Texte de Juliette Ivanez | Photos de Zootrope Films
Le film norvégien « Turn me on, goddammit » est un conte sans tabou sur l'adolescence et ses tourments. Dès demain sur nos écrans, il est sorti en 2011 en Norvège et a déjà  été primé dans plusieurs festivals internationaux.
Suite à  un épisode malencontreux, Alma est complètement marginalisée par son entourage.
Photo: Zootrope Films

A 15 ans, Alma sait qu’elle traverse une période compliquée de son existence. Ses amis, l’école, sa mère, tout semble l’appeler vers un conformisme qu’elle se refuse à  observer. Car toutes ses pensées sont tournées vers celui dont on ne doit pas prononcer le nom: le sexe. Tourmentée à  l’extrême par ses hormones, l’adolescente trouve refuge dans ses rêveries érotiques de nuit comme de jour (ces dernières étant l’occasion de quelques cocasseries…), et n’hésite pas à  faire appel aux services d’un téléphone rose pour alimenter son plaisir. Malheureusement, Alma habite Skoddeheimen: dans ce petit village très perdu au fond de la Norvège, tout se sait très vite…

 

Alma veut Artur, parce qu’il est beau et qu’il joue de la guitare. Au fond, elle l’aime vraiment bien, et rêve qu’il la rejoint dans sa chambre pour une nuit de tendresse. Mais un soir, lors d’une fête organisée par les jeunes du village, Artur montre sa bite à  Alma. Une fois passée la surprise, c’est le début des ennuis pour la jeune fille…Elle a la naïveté de raconter l’incident à  ses copines; rapidement, tout le monde est au courant mais personne ne la croit, et la sentence est implacable. «Alma-la-bite» comme on l’appelle désormais est mise au ban de sa petite société et décrétée infréquentable avec effet immédiat..

 

Au fond des fjords, on ne voit pas beaucoup le soleil.
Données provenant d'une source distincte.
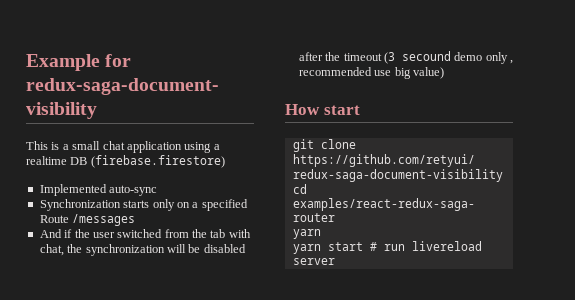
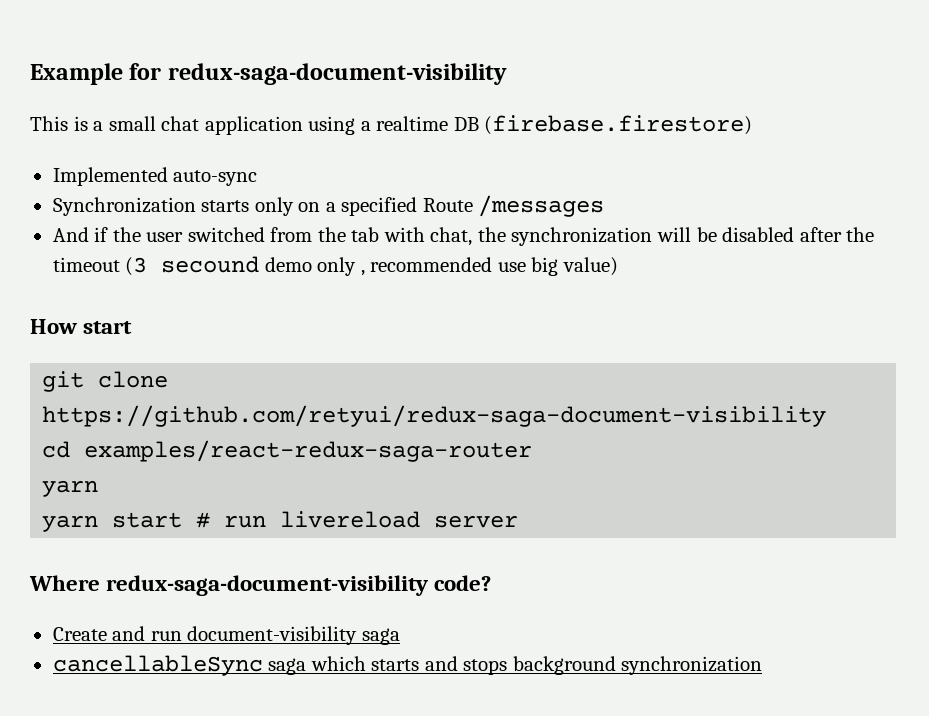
(335, 261) none -> [29,575,492,596] [52,626,400,645] [52,655,763,676] // Where redux-saga-document-visibility code? // Create and run document-visibility saga // cancellableSync saga which starts and stops background synchronization

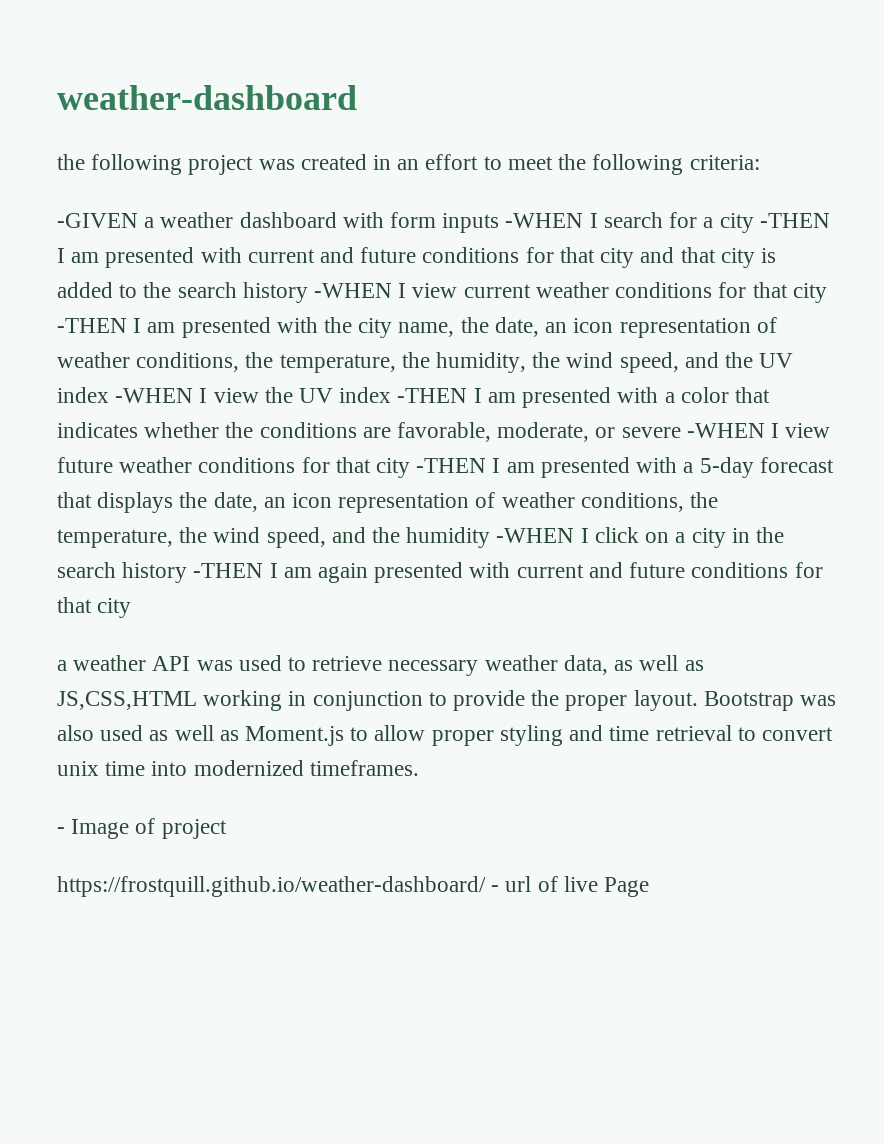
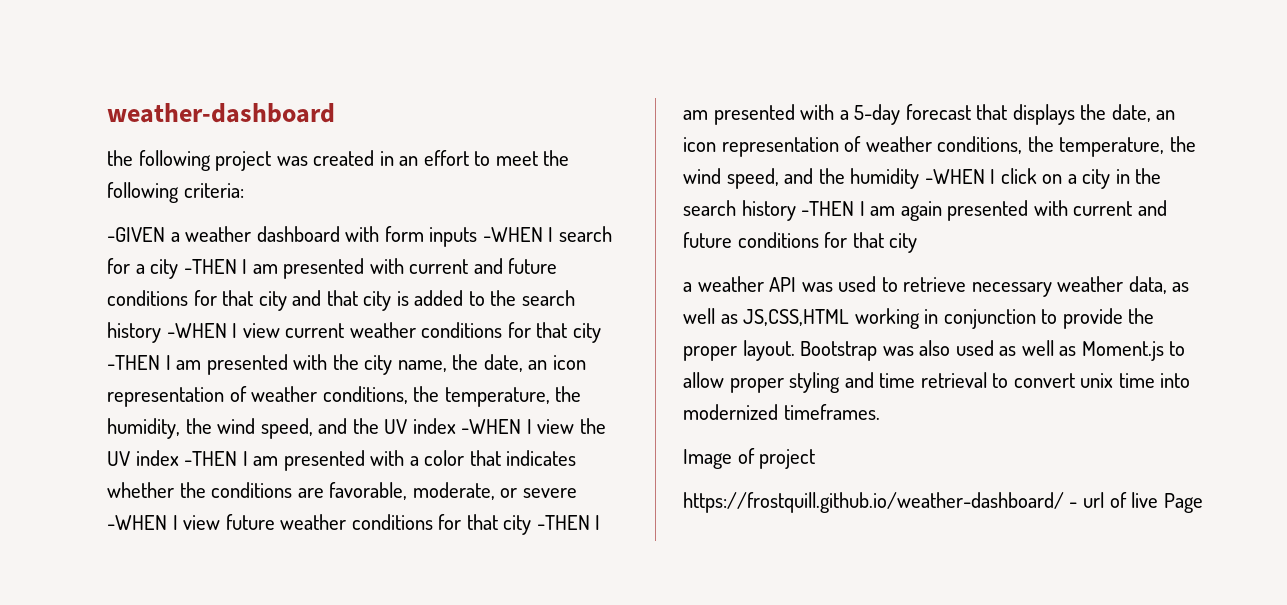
[57,827,65,834] - -> (880, 412) none

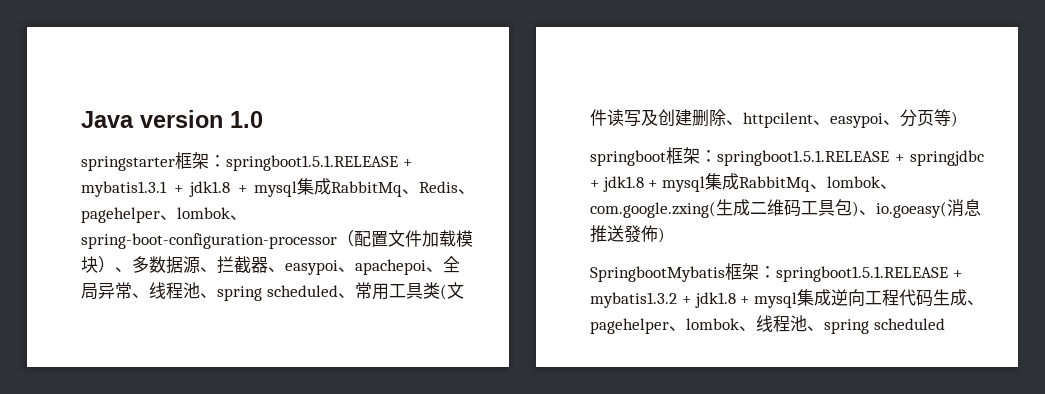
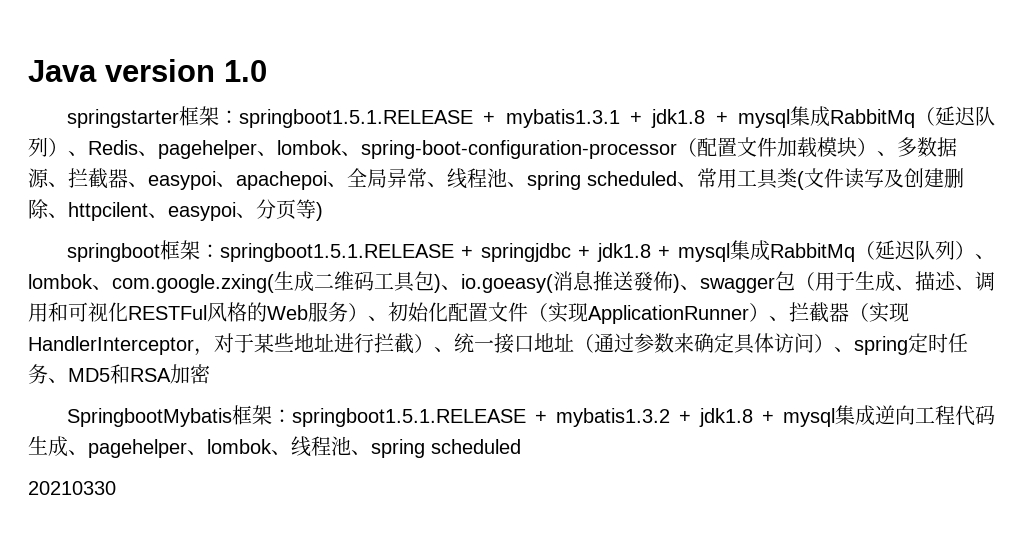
(402, 189) none -> [914,106,995,126] [28,137,68,157] （延迟队列）
(810, 184) none -> [855,240,976,260] （延迟队列）
(665, 235) none -> [680,271,995,293] [28,302,909,324] [28,333,968,356] [28,364,210,384] 、swagger包（用于生成、描述、调用和可视化RESTFul风格的Web服务）、初始化配置文件（实现ApplicationRunner）、拦截器（实现HandlerInterceptor，对于某些地址进行拦截）、统一接口地址（通过参数来确定具体访问）、spring定时任务、MD5和RSA加密
(945, 324) none -> [28,481,116,495] // 20210330

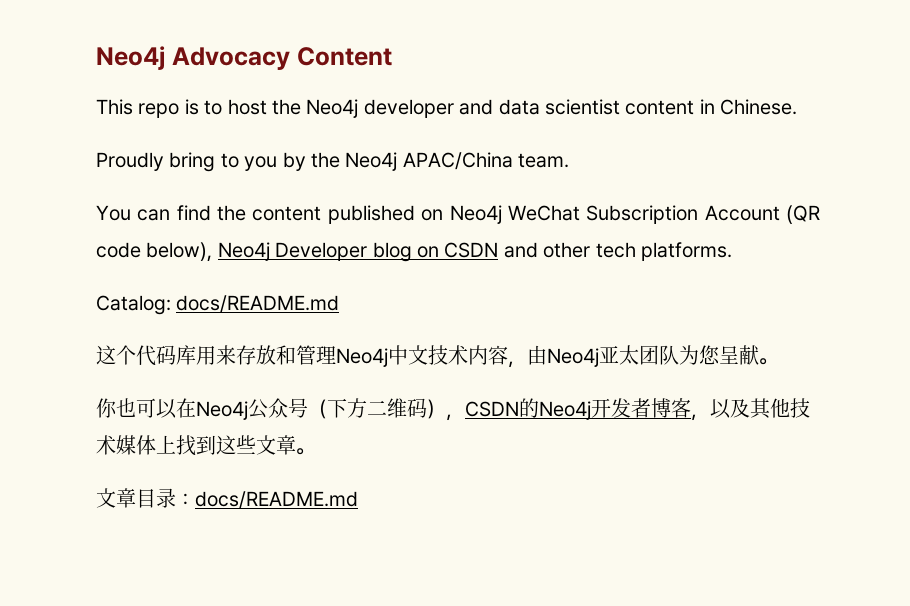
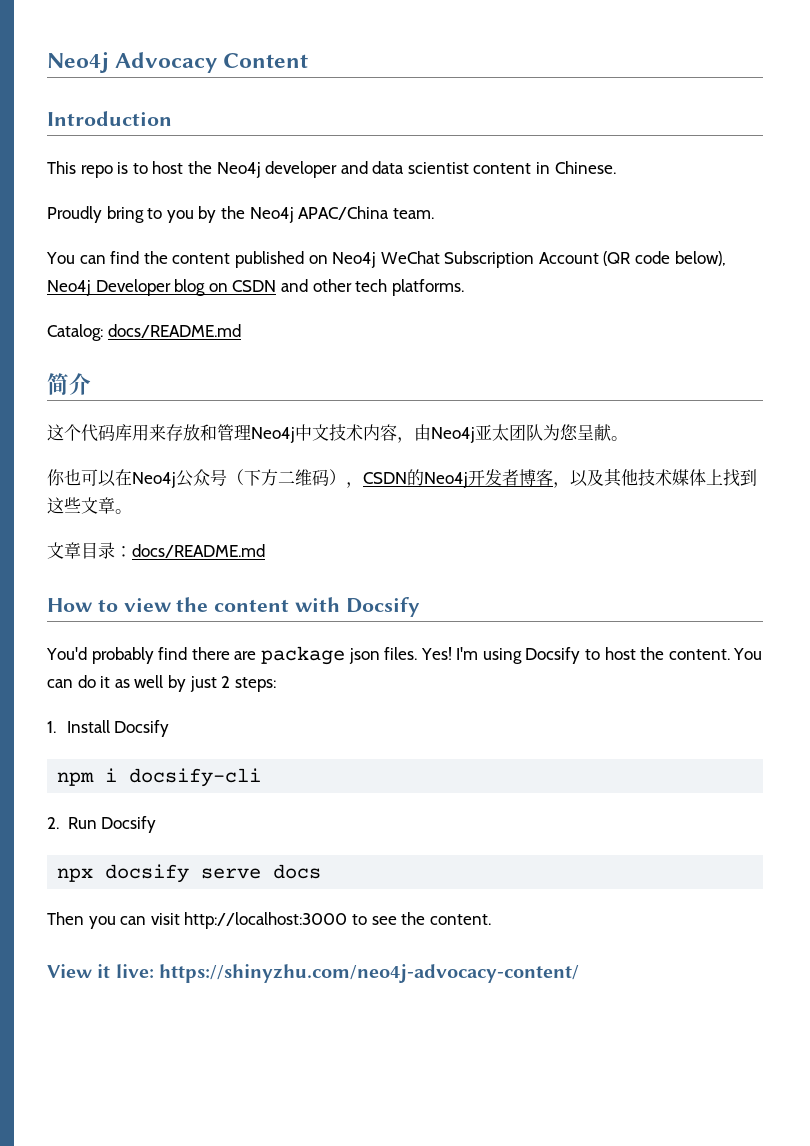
(392, 56) none -> [47,111,172,126] // Introduction
(340, 304) none -> [47,373,91,395] // 简介
(358, 500) none -> [47,597,420,617] [46,646,763,665] [47,675,276,692] [47,720,170,737] [57,768,262,787] [47,816,157,833] [57,864,322,883] [47,912,491,929] [47,964,580,983] // How to view the content with Docsify // You'd probably find there are package json files. Yes! I'm using Docsify to host the content. You can do it as well by just 2 steps: // 1. Install Docsify // npm i docsify-cli // 2. Run Docsify // npx docsify serve docs // Then you can visit http://localhost:3000 to see the content. // View it live: https://shinyzhu.com/neo4j-advocacy-content/

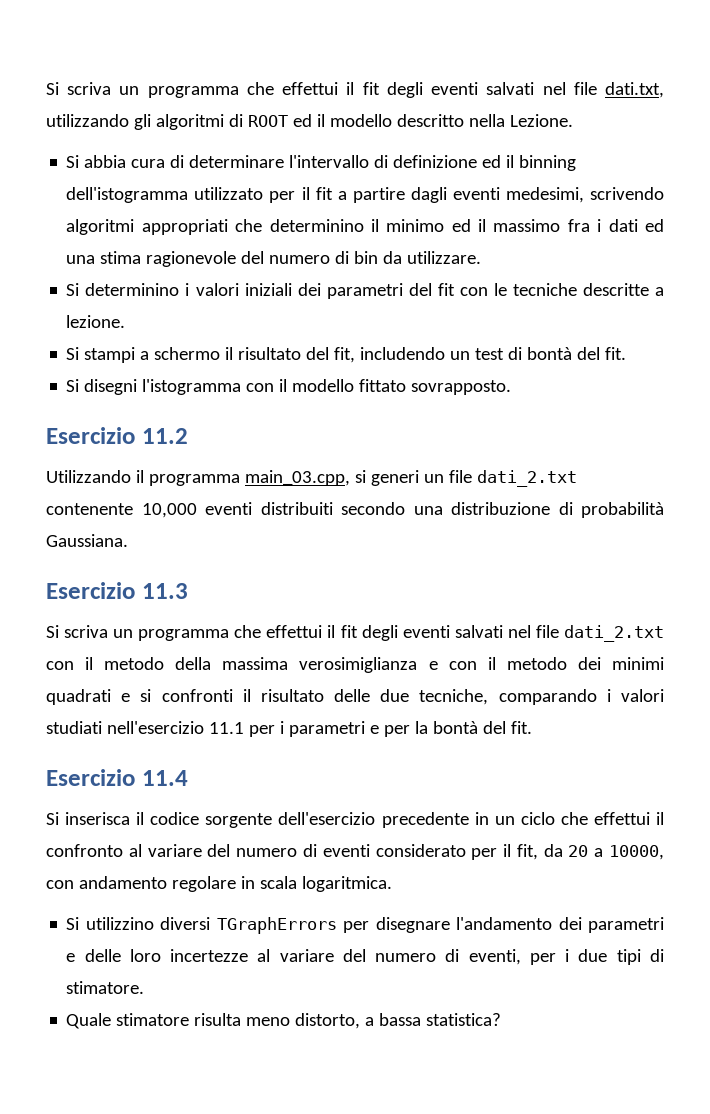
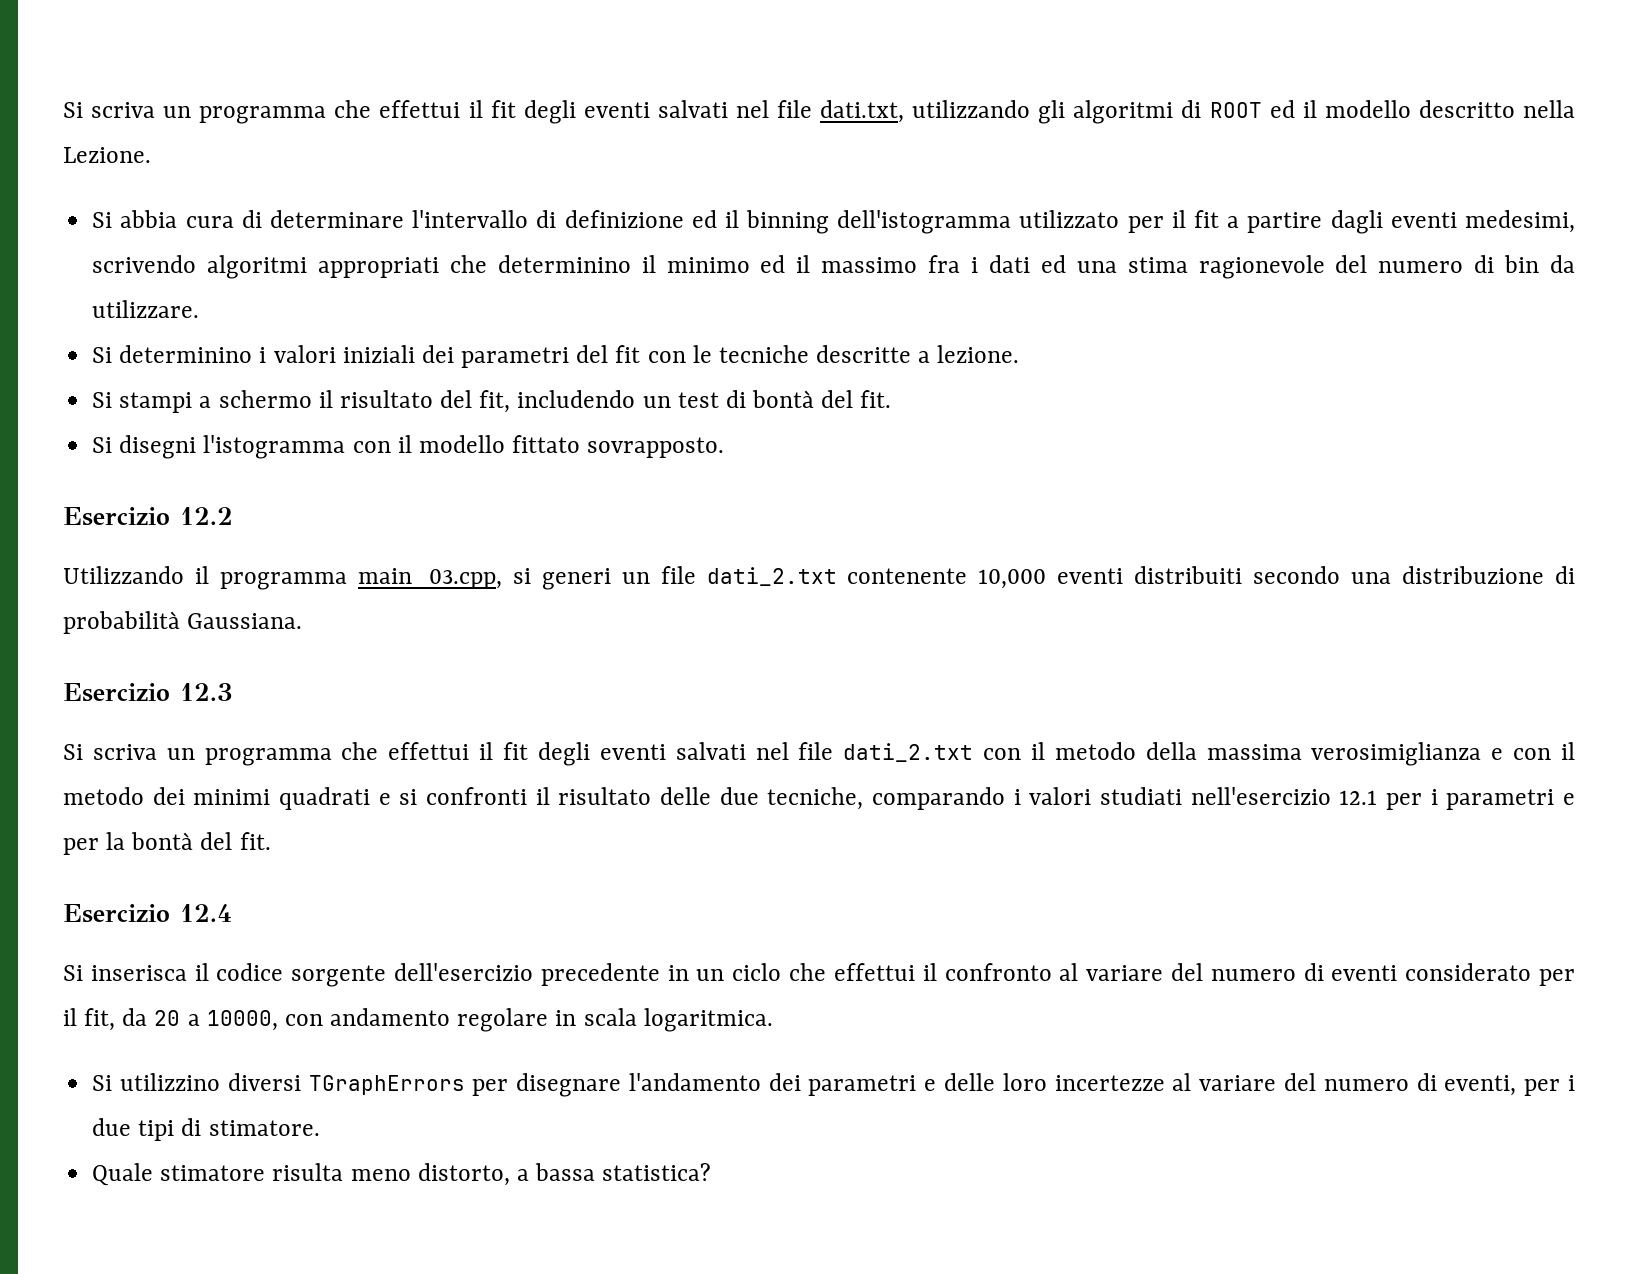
[141,428,188,444] 11.2 -> [180,507,233,525] 12.2
[141,583,188,599] 11.3 -> [180,683,233,701] 12.3
[208,722,244,734] 11.1 -> [1339,790,1378,805] 12.1
[141,770,188,786] 11.4 -> [180,904,232,922] 12.4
Et c’est tant mieux, car la pâleur des décors et le charme tranquille du Nord donnent toute son ampleur onirique à  cette chronique adolescente signée Jannicke Systad Jacobsen. C’était bien un petit défi de faire un film sur l’âge ingrat, sans tomber dans le cliché d’une jeunesse désabusée, provocatrice ou ultra-naïve. Ici Alma n’est qu’une fille parmi les filles. Mais la narration à  travers son regard fait d’elle une héroïne d’un jour pour laquelle on ressent volontiers une violente empathie. On constate non sans satisfaction que ce film qui aurait pu, de par son scénario un peu prévisible et sa présumée nunucherie, virer rapidement dans le soporifique, se révèle au final distrayant et même assez savoureux.

 

On a très souvent qualifié ce film sorti en 2011 de «sympathique». Mais l’immense succès qu’il a recueilli en Norvège nous pousse à  chercher un peu plus loin que son simple agrément. Qu’est-ce qui plait tant dans Turn me on, goddammit? Un film qui parle sans détours de la sexualité adolescente, avec une bande-son réjouissante et des décors que nombre trouveront romanesques: on peut parier que la formule fera également recette chez nous.